We let the kids sleep but I went hunting. It’s funny to think that humanity has come all this way only to resort back to the ‘caveman’ style of living. I began to think, ‘how would the caveman survive in this situation?’ Throw stones and hope they would hit a fish, then go home, urg and arg something that meant ‘look what I’ve got!’ I started up the mountain and reached the river in good time. I stood watching the water sparkle as if precious jewels littered the bottom.
The sun was warm on my face and bright in my eyes. For a moment, the world seemed normal but the sunlight was blocking the view of what was, my city and my town.
I must have been fishing for hours when a massive fish caught my eye. It swam up to my line and I jiggled it hoping it would look more appetising. But the fish lost interest. In desperation I started thinking of other ways I could catch this meal.
The caveman’s rock idea was starting to look good but I thought I’d try catching it with bare hands. I quietly slipped into the river but it was deeper than I thought and came up to my waist.
I slowly made my way towards the fish till it was no more than a meter from me. One more step . . SPLASH! My foot slipped but I still went to grab the fish, forgetting my mouth was wide open. I resurfaced, choking and without a fish. I laid in the water letting the water wash away my problems and for the first time in years, I began to relax.

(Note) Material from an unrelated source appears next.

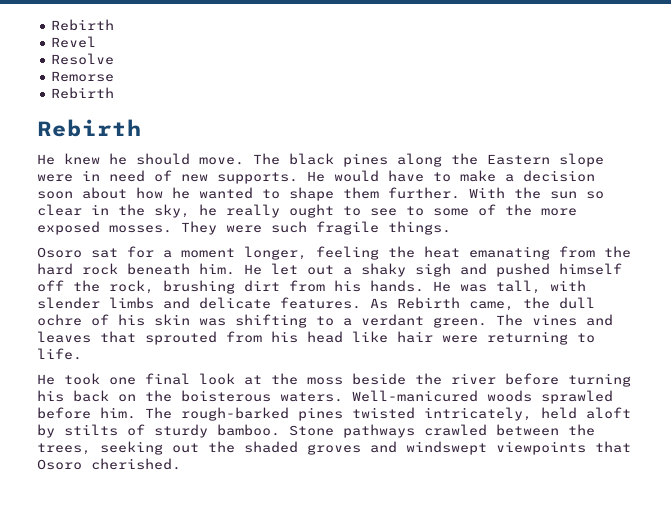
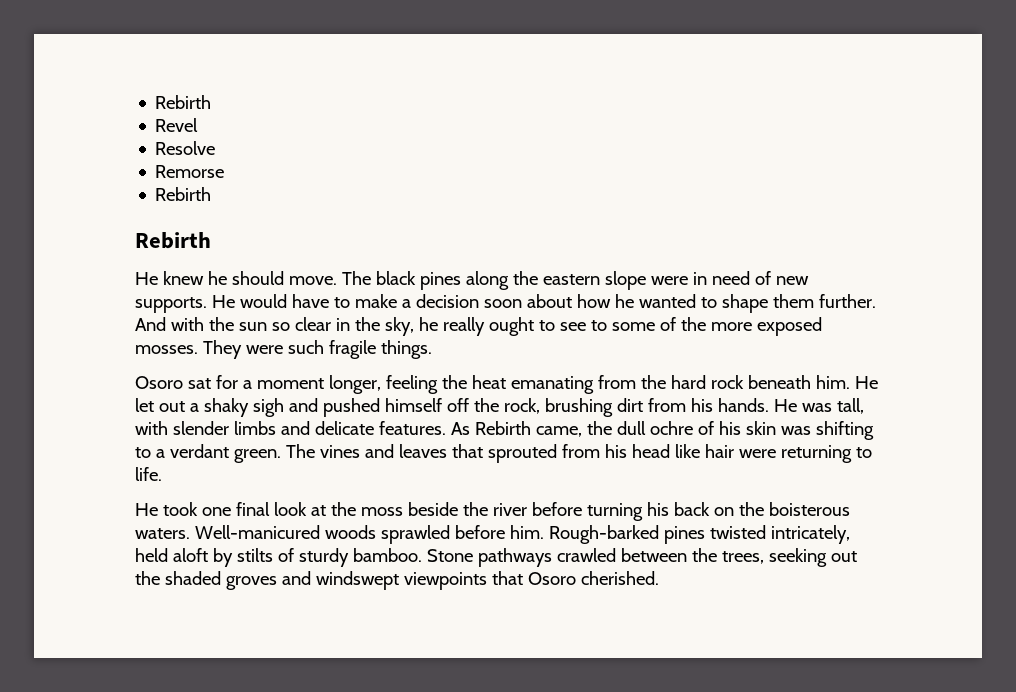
[487,154,550,165] Eastern -> [542,274,600,285] eastern
[469,187,505,198] With -> [135,317,204,331] And with
[145,407,289,421] The rough-barked -> [548,525,659,544] Rough-barked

I surfaced from my dreamy state. The sun was still warm and the water still sparkling but something was different. I waded out of the river and started to run. I hurled myself down the mountain. Smashing into trees and rocks but never stopping or slowing. I felt the warm, ooze of blood start to pour down my leg but I kept going. Something wasn’t right. There was a stirring in me that pulled my down the mountain. Almost at the bottom, I found a ledge and looked off it towards my home. I started to hurl myself again. I jumped off the ledge and tumbled to the bottom. Desperation took over. I was telling myself “everything’s fine, everything’s fine. You’re just dreaming again, just dreaming.”
I burst onto the factory and screamed. Every pain that was held in my heart I screamed out. Then fell on the rubble. I was a mess. As broken as a man could be. I looked through blurry eyes to see, in the midst of torment, my children holding hands but their faces white and splattered with blood. I held them close, never will I let them go. Hot tears began to pour down my face. 'I could have at least been here with them!' I couldn’t move for three days. Though it rained and started to snow, I didn’t move, couldn’t move. I could hear voices but could never place where they were coming from. The fourth day came and I stopped clutching my children, laid them on the rubble and turned my back.
That was the hardest thing I'd ever done. I felt so guilty turning my back on my family. In this moment I wasn’t thinking or feeling. Nothing. A hand was placed on my shoulder. I barely heard the voice that whispered “it’s over, the war has finished.”